There has been an enormous growth in public lighting over the last 70 years. The Second World War had just finished; during the conflict the blackout had meant there was no street lighting permitted. Astronomy was not uppermost in the majority of people’s minds during the war, but the absence of light pollution must have produced ideal conditions for stargazers.
I am too young to remember the blackout, but when I first became aware of my surroundings it was still possible to look up at the night sky outside my home and see the stars twinkling above me. In the 1950s only the towns had street lights, so all the villages were plunged into darkness after nightfall. Small rural communities did not expect their nighttime to be bathed in light, and the idea of illuminating empty roads in the countryside would have seemed bizarre.
Having been to visit our relations at Kings Lynn it was always a delight for me to return to Norwich at night. After leaving the West Norfolk town the only place to have a few lights was Fakenham, so after many miles of darkness it was magical to look down on the lights of Norwich from the crest of the hill in Drayton. How things have changed! Now the street lights go for miles along the road, through Drayton and Taverham too, and there is no delightful view of the bright city lights. In those days the lights of Norwich were largely mercury vapour lamps, which gave off a greenish tinge. The 60s saw the change over to sodium vapour, whose orange light was less attractive.
After travelling through the centre of the city we left through the village of Trowse on our way to Poringland. Trowse was adjacent to Norwich and was highly unusual for a village at that time in having street lights. This was no doubt a kindness provided by Mr Colman, a modern facility for his workers who largely populated the village. These street lights were still, in the 1950s, old-fashioned gas lights however, which had to be lit by the lamp lighter. This was a man with a ladder who went round every evening to light the lamps, and again in the morning to turn them off. The light the gas mantles shed was even more attractive than the mercury vapour lamps of the city.
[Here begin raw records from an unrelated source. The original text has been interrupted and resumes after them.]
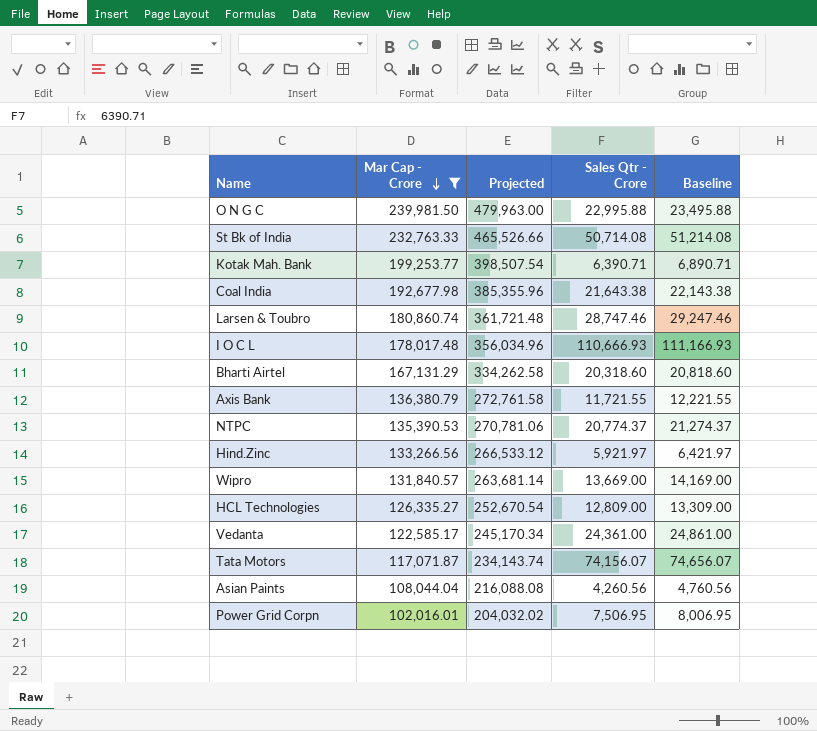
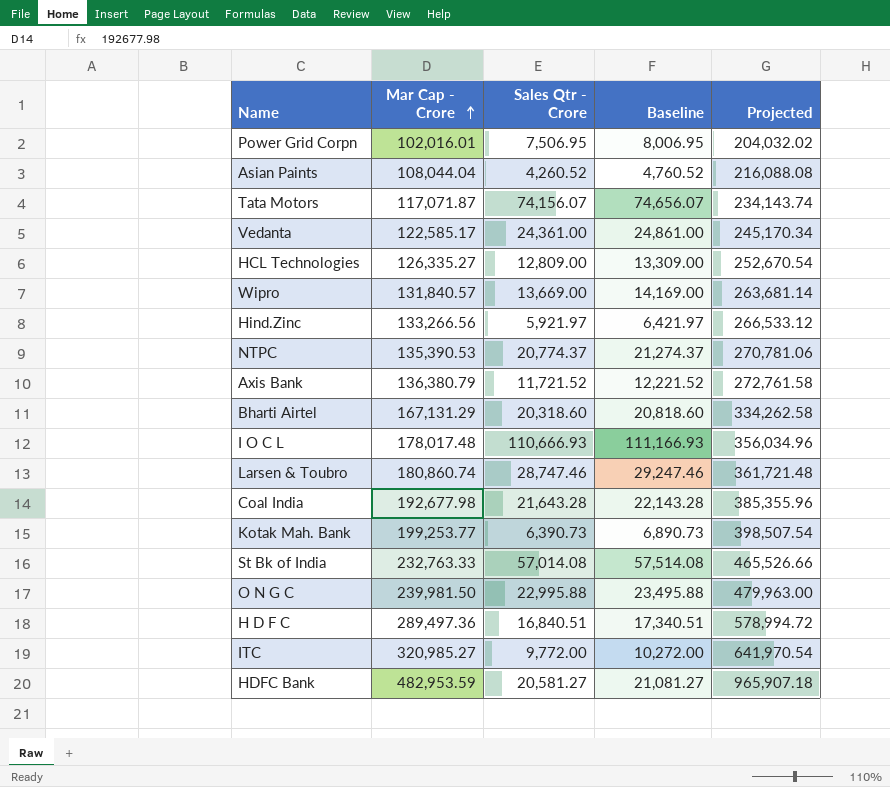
filter: Mar Cap - Crore <= 239,981.50 -> none
row order: Mar Cap - Crore descending -> Mar Cap - Crore ascending
column Projected | position: 3 -> 5
Asian Paints | Sales Qtr - Crore: 4,260.56 -> 4,260.52
Asian Paints | Baseline: 4,760.56 -> 4,760.52
Axis Bank | Sales Qtr - Crore: 11,721.55 -> 11,721.52
Axis Bank | Baseline: 12,221.55 -> 12,221.52
Coal India | Sales Qtr - Crore: 21,643.38 -> 21,643.28
Coal India | Baseline: 22,143.38 -> 22,143.28
Kotak Mah. Bank | Sales Qtr - Crore: 6,390.71 -> 6,390.73
Kotak Mah. Bank | Baseline: 6,890.71 -> 6,890.73
St Bk of India | Sales Qtr - Crore: 50,714.08 -> 57,014.08
St Bk of India | Baseline: 51,214.08 -> 57,514.08

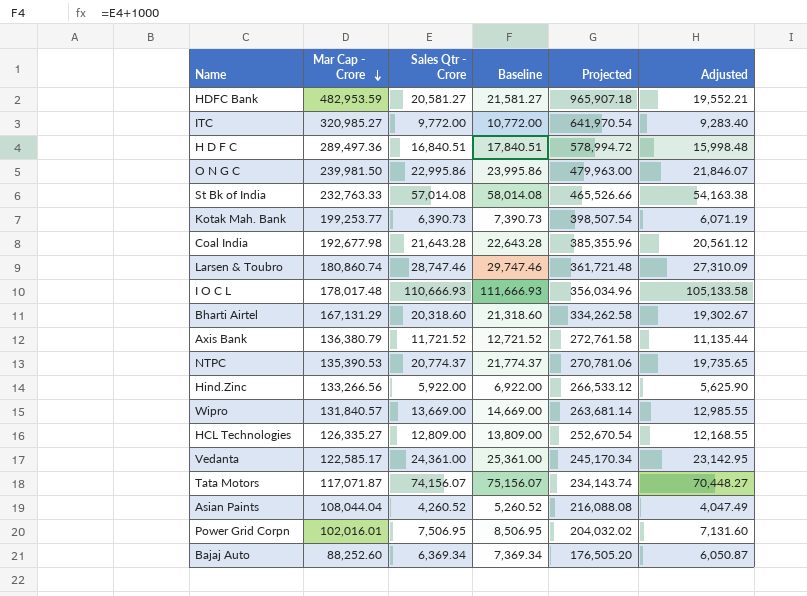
row order: Mar Cap - Crore ascending -> Mar Cap - Crore descending
column Baseline | formula: [Sales Qtr - Crore] + 500 -> [Sales Qtr - Crore] + 1000
column Adjusted | formula: none -> [Sales Qtr - Crore] * 0.95
O N G C | Sales Qtr - Crore: 22,995.88 -> 22,995.86
Hind.Zinc | Sales Qtr - Crore: 5,921.97 -> 5,922.00
row Bajaj Auto: none -> 88,252.60 | 6,369.34 | 7,369.34 | 176,505.20 | 6,050.87

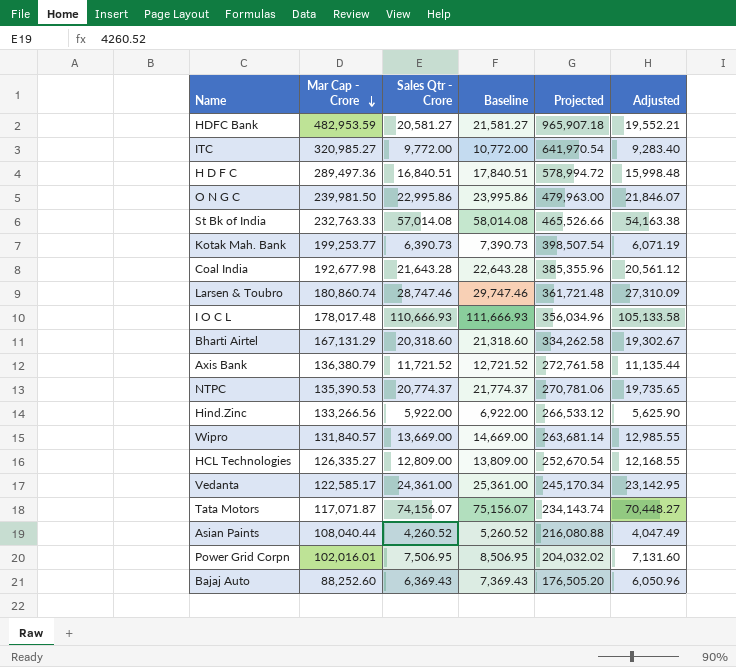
Asian Paints | Mar Cap - Crore: 108,044.04 -> 108,040.44
Asian Paints | Projected: 216,088.08 -> 216,080.88
Bajaj Auto | Sales Qtr - Crore: 6,369.34 -> 6,369.43
Bajaj Auto | Baseline: 7,369.34 -> 7,369.43
Bajaj Auto | Adjusted: 6,050.87 -> 6,050.96

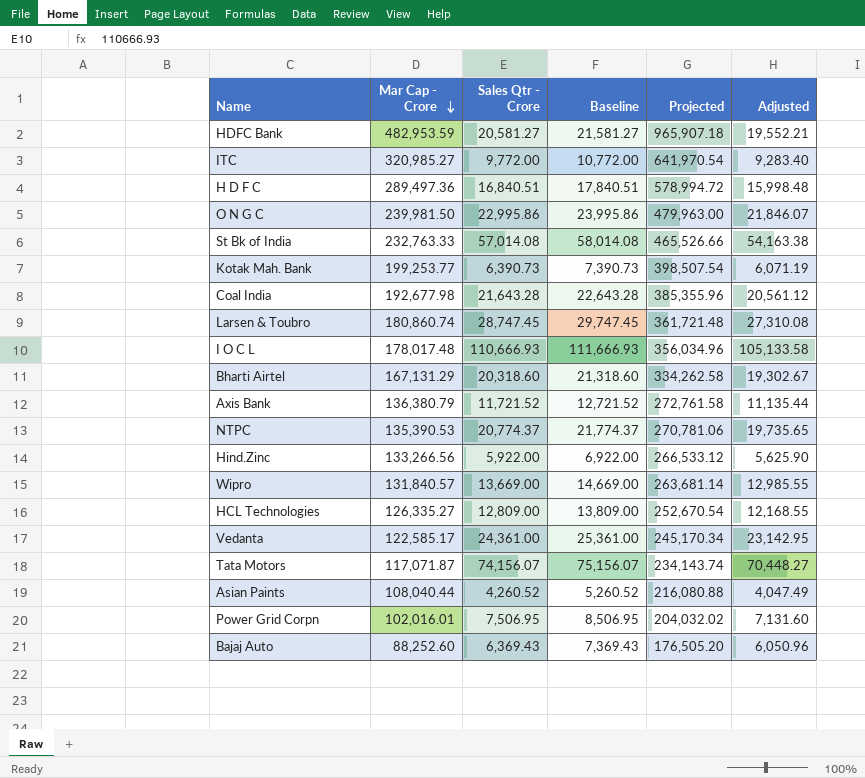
Larsen & Toubro | Sales Qtr - Crore: 28,747.46 -> 28,747.45
Larsen & Toubro | Baseline: 29,747.46 -> 29,747.45
Larsen & Toubro | Adjusted: 27,310.09 -> 27,310.08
The only rural communities to have any permanent outdoor lighting were those lucky enough to possess a railway station. There the platform would have oil lamps, and this form of illumination lasted until the majority of villages lost their stations in the 1960s. Otherwise the only permanent lighting in the countryside was indoors, and this was mostly provided by candles until the arrival of electricity. The occasional oil lamp might be held in the hand of someone who had to venture outdoors, where a candle would soon have blown out.
In the towns and cities where there was street lighting in the 19th century the lamp posts were made of cast iron. This was true of gas lamps and it remained true of electric lights when these arrived. The cross member at the top was made of wrought iron, and this is nicely demonstrated by the photograph of St Benedict’s street at the top of this page. I mentioned towns and cities, because by the time villages and rural main roads began to get street lighting the construction method had changed to reinforced concrete. The main advantage of this from the council’s point of view was that these did not require painting. Cast iron lamp posts have now all but disappeared in this country, but in Beziers in Southern France they still have cast iron lamp posts decorated with climbing art nouveau foliage. I think there are still some mild steel ones about here in England.
Street lighting is now so pervasive that the whole globe appears like a gaudy bauble from space. There has been a reaction to this, and attempts have been made to reduce the unnecessary lighting in the dead of night, in residential areas at least. There the illumination serves no purpose when the inhabitants are fast asleep. Needless to say, this eminently sensible suggestion has met with vocal opposition from those who fear marauding night-dwellers, who would do vile deeds in the hours of darkness.